Her sister didn’t say anything, just folded her arms and hunched her shoulders.
Rachel wasn’t an idiot; she understood this was important to Lily, that her sister had wanted her to be impressed and admiring of her creativity.
But a cartoon. And assignments left incomplete.
“Lily, look.” She took a deep breath, forcing the fury down.
“I get that you like this stuff. It’s fun, and you can do it, but not at the expense of your schoolwork.
” She tried to keep her voice reasonable, but she could tell the damage had already been done.
“You can’t make a career out of this,” she said, waving the paper.
“It won’t get you into university. You can’t live off it—”

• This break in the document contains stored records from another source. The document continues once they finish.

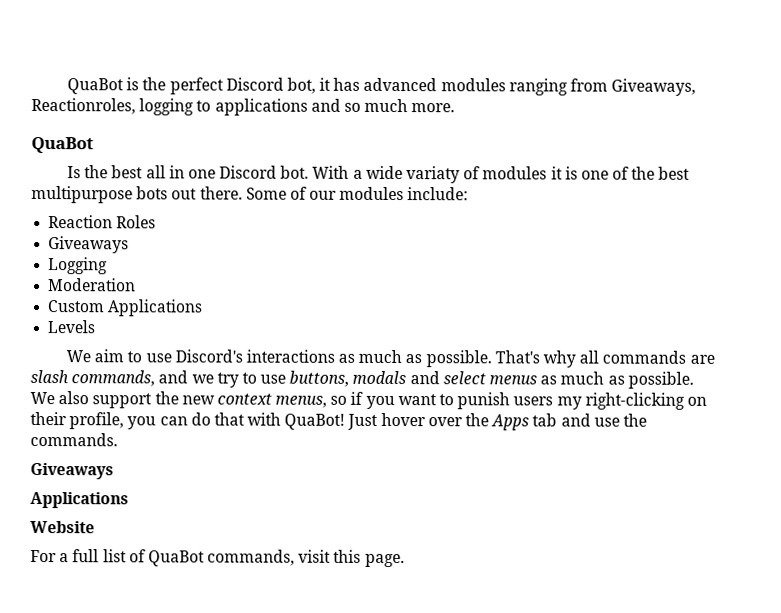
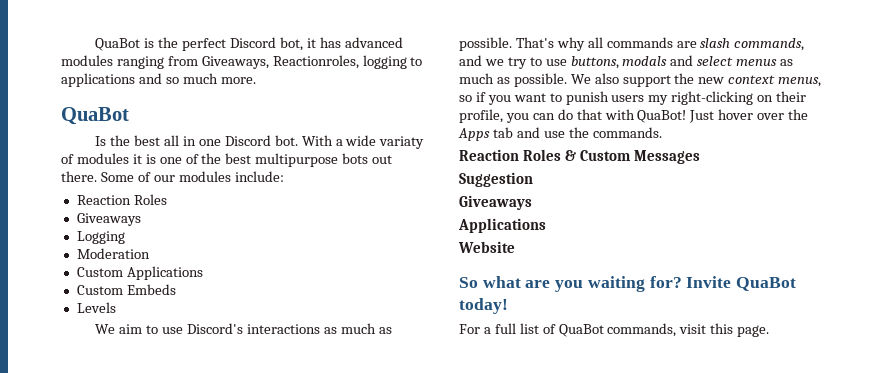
+ Custom Embeds
  Just hover over the Apps tab and use the commands.
+ Reaction Roles & Custom Messages
+ Suggestion
  Giveaways
  Applications
  Website
+ So what are you waiting for? Invite QuaBot today!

“Maybe I could,” Lily said in a low voice. “If you’d let me.”
“I’m trying to give you the best chance in life—”
“Maybe I should decide what the best chance is.”
“What are you saying?” Rachel demanded. “That you don’t want to go to university? You want to live at home and draw cartoons for the rest of your life, maybe take a few shifts at the pub, like Meghan?”
Lily’s face crumpled, and with a rush of remorse Rachel realized what a child she still was.
Children had dreams, and she didn’t want to crush Lily’s, but it killed her that her sister could have so much if she just tried for it.
She could have everything Rachel had wanted but been denied.
Lily might not think she wanted it now, but in a couple of years, when all that was on offer was lousy shift work?
Rachel knew better than Lily. It was only that Lily didn’t realize it.
“It doesn’t have to be like that,” Lily muttered.
“You’re right, it doesn’t. You can do your work, go to a fantastic university, get a degree and a job, and then you can do your damned doodles.
” She thrust the paper back at Lily, who clutched it to her chest. Rachel felt as if she’d hit her.
She was being mean, and to Lily, whom she’d cuddled and burped and treated like her own daughter.
Which was why she was so angry now.
“I’m going to make tea,” she said, and went downstairs. Meghan was just waking up on the sofa, and her mother had started calling for something again, her voice a faint, pathetic entreaty.
Gritting her teeth, Rachel grabbed a pan and thwacked it on the stove as hard as she could. The loud clatter was a satisfying sound, but it didn’t actually make her feel any better.
“So what’s your problem?” Meghan asked as she strolled, yawning, into the kitchen. She still had the traces of last night’s makeup on her face, and her hair was flattened on one side and sticking up on the other. “Hmm?” she asked, and stretched. “Bad day, or are you just in your usual pissy mood?”
Rachel took a deep breath and didn’t answer.